» Requirement: Using the data that follows, return exactly the lines from the one that contains "- Education Service" through the one that contains "may share photographs/films/audio", ends included.

==================================================

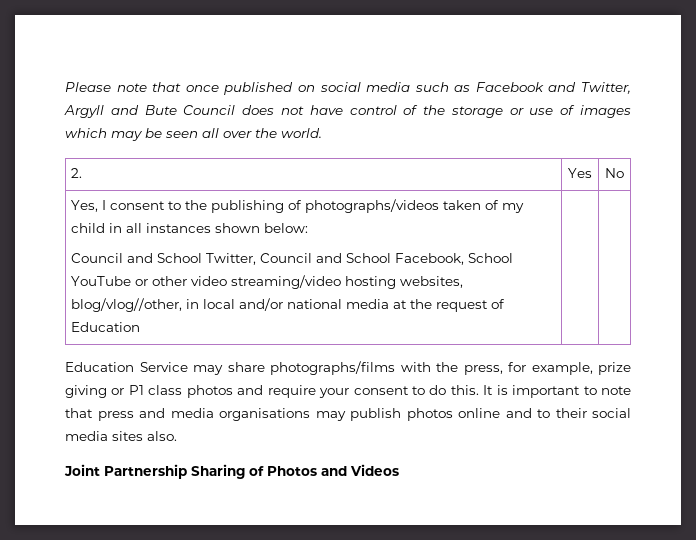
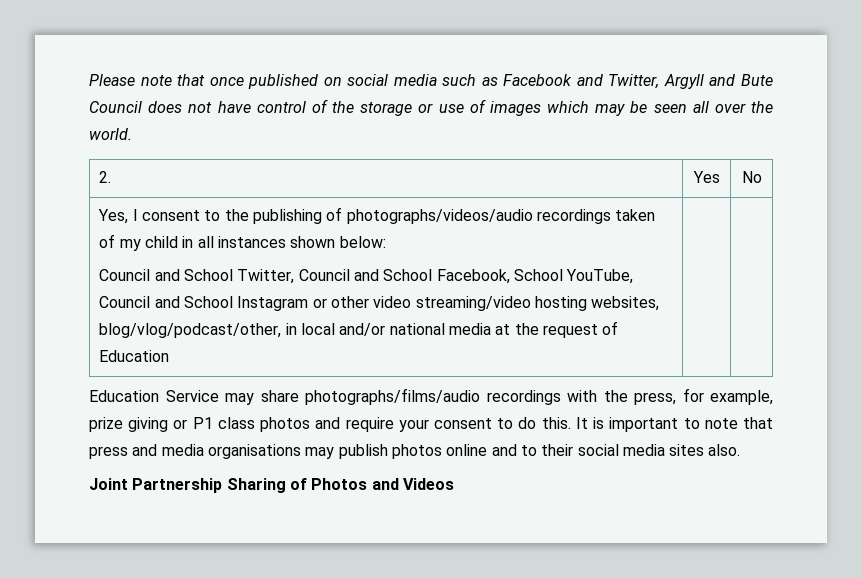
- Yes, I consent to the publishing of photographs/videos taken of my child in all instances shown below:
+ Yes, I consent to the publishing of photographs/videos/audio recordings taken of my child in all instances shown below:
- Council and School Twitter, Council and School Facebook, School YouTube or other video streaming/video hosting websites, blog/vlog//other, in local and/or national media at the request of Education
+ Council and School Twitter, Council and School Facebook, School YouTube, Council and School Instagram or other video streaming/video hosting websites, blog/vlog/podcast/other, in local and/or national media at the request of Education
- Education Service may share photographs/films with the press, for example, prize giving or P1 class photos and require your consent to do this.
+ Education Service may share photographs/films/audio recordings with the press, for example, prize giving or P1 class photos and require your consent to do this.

==================================================

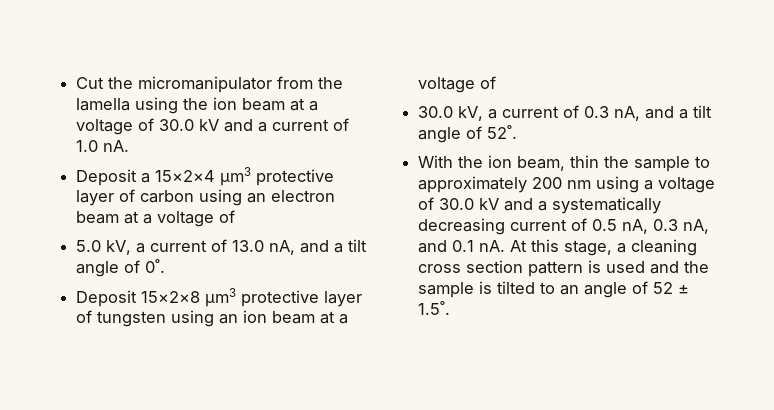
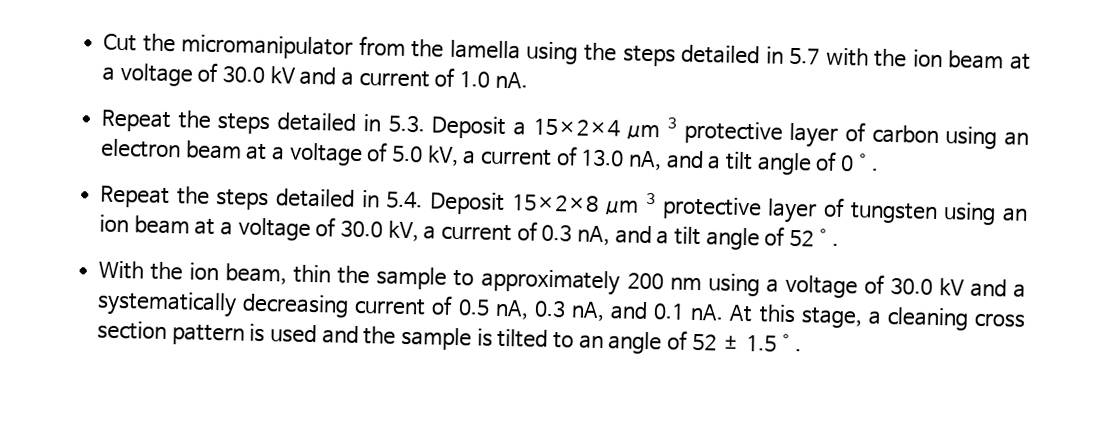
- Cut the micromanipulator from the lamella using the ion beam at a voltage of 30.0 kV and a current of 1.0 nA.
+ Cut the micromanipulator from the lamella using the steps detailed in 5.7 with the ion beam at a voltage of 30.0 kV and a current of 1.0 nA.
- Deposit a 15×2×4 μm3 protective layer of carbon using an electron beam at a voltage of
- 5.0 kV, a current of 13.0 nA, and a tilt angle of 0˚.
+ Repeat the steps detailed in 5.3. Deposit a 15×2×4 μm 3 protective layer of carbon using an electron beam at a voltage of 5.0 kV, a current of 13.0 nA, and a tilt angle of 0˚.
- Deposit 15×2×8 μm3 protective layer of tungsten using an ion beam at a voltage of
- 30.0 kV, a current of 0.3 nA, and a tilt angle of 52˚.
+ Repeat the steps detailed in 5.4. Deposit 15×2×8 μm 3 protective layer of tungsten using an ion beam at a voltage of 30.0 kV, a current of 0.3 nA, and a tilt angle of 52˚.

==================================================

» Response below:
- Education Service may share photographs/films with the press, for example, prize giving or P1 class photos and require your consent to do this.
+ Education Service may share photographs/films/audio recordings with the press, for example, prize giving or P1 class photos and require your consent to do this.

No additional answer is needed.